Action item: Repeat nothing but the lines below running from the one containing "discount: none -> 3% = 141.49" to the one containing "total: 4866.28 -> 4860.75". Keep both end lines.
── Given information
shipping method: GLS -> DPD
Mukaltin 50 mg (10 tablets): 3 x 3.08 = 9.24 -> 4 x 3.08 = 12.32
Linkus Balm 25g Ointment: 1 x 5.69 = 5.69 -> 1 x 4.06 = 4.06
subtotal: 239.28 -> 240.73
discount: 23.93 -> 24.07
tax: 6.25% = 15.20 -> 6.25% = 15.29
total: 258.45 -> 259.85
────
── Given information
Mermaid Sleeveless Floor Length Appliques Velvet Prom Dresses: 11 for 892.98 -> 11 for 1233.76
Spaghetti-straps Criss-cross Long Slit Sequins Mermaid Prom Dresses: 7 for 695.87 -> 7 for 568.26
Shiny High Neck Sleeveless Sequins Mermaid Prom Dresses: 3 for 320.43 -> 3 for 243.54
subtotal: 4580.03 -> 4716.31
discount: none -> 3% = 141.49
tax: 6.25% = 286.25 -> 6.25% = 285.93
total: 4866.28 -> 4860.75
────
Task answer:
discount: none -> 3% = 141.49
tax: 6.25% = 286.25 -> 6.25% = 285.93
total: 4866.28 -> 4860.75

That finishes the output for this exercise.